J'ai tant reçu de la vie, de joie, de tendresse, de plaisir, d'amitié, de bonheur, de savoir, que ma seule angoisse est de n'avoir pas su donner assez avant de m'endormir… Jean Marais

Aujourd’hui les enfants d’alors, arrivés au seuil ou de plein pied dans leur temps de retraite, voient la multiplication des fronts tièdes, parfois chauds, alignés aux pieds de leurs enfants et petits-enfants. À leur corps défendant, ils sentent avoir été acteurs de ce grand embrouillamini, sans d’autres choix que de s’y embarquer, souvent inconsciemment, dans une monumentale machinerie qui les a poussés à avancer sans relâche dans sa direction. Ce mouvement rapide ne leur laissait que peu de temps pour réfléchir et tenter d’en trouver le frein. Par ailleurs, à quelques exceptions près, s’ils souhaitaient descendre du train, ils avaient de forts risques de finir sur la paille.
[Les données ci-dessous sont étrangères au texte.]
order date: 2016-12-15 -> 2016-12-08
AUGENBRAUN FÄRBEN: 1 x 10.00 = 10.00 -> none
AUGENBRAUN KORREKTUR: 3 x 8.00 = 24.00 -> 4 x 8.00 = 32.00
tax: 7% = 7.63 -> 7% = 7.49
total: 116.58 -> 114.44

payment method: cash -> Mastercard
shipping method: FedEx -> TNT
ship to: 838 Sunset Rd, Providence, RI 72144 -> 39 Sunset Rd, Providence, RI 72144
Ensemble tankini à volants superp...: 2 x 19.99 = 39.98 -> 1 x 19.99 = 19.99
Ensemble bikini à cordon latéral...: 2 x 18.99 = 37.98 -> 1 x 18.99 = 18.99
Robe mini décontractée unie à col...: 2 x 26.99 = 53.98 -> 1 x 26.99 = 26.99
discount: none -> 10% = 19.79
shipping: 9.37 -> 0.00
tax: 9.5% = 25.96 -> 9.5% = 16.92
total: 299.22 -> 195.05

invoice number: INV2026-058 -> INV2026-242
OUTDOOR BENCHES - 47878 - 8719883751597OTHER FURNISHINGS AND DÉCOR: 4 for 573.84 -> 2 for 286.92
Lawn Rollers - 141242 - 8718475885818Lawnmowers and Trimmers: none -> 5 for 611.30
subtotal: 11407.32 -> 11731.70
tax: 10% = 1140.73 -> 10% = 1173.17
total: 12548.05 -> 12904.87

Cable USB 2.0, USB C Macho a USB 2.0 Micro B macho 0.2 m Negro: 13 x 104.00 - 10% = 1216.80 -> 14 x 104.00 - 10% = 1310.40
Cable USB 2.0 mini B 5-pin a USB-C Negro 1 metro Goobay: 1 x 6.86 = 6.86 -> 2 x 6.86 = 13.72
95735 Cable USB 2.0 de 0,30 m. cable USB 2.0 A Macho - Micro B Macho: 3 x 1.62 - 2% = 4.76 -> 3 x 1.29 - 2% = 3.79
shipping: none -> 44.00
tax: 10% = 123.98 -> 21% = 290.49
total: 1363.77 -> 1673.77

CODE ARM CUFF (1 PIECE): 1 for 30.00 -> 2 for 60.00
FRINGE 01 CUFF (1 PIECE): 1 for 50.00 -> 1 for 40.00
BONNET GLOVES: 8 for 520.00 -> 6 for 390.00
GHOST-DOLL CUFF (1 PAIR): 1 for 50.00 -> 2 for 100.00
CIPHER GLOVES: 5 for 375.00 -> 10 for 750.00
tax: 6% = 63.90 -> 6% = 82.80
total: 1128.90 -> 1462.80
Toute angoisse est imaginaire; le réel est son antidote. André Comte-Sponville

Aussi, à la mesure de leur énergie restante, ils voudraient bien aider à colmater les brèches, et apporter leur soutien aux forces vives actuelles, mais l’air de rien, ils sentent bien, dans une logique naturelle, qu’ils ont de moins en moins voix au chapitre. Et pourtant, à part ceux qui se voient hors course, préfèrent leur confort mental et s’installer la tête dans le sable, les autres souhaiteraient apporter leur aide, partager leurs analyses et participer à trouver des solutions aux défis qui assaillent les générations suivantes.

À cet égard, les compétences de tous ne seraient pas de trop, et l’empathie générale unissant tous les âges serait une précieuse base de travail pour la suite des opérations. Mais il est vrai que le brouillard actuel n’en facilite pas la voie.